Mothers and grandmothers make them from sheep's wool as a dowry for their daughters
and granddaughters. And spread everywhere on the floor, black and white wool marks
homeowners as shepherds. For 10 years residents of Nigavan have been selling
hundreds of liters of milk and matsun in the capital every week. Sometimes they
sell sour cream, incomparably richer than that produced in cooperate dairies. Alik
and Aregnaz rise with the roosters at around 5 or 6 o'clock each morning. Aregnaz
milks three cows and sheep and then she makes cheese, matsun, butter and sour
cream.

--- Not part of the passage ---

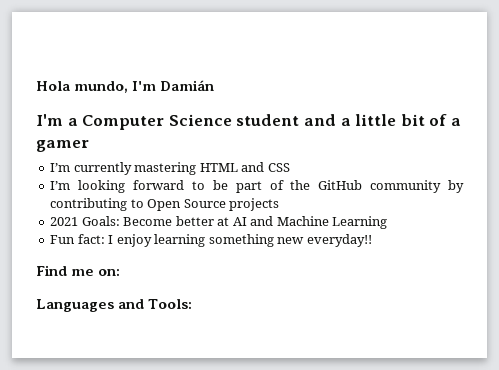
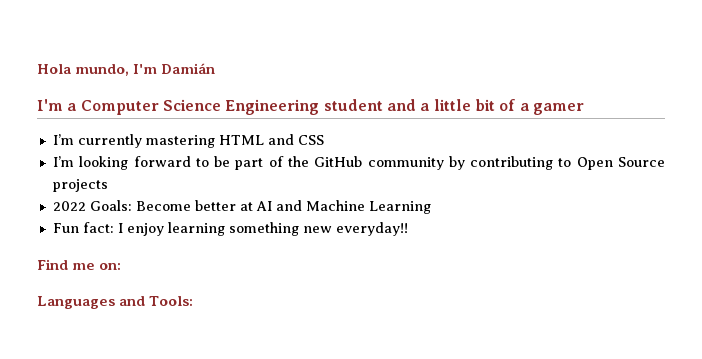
- I'm a Computer Science student and a little bit of a gamer
+ I'm a Computer Science Engineering student and a little bit of a gamer
- 2021 Goals: Become better at AI and Machine Learning
+ 2022 Goals: Become better at AI and Machine Learning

She cleans the house and makes a meal while Alik sends his cattle to pasture,
does some chores and, like other villagers, cuts grass so that animals could have
forage in winter. "Our small household takes care of several families,"
says Aregnaz. Part of what they produce also benefits families of sons and daughters.
"We don't complain. This is how we live." "Those two bullocks
are my grandchildren's payment for education," says Alik, referring to his
herd and to two granddaughters who are getting higher education in Yerevan. "My
grandchildren are students and all of us are working to help them stay in the
institute, as education is a great thing. We must help them as long as we can." Alik
and Aregnaz have earned the respect of other villagers, in part because they managed
to send their grandchildren off to study.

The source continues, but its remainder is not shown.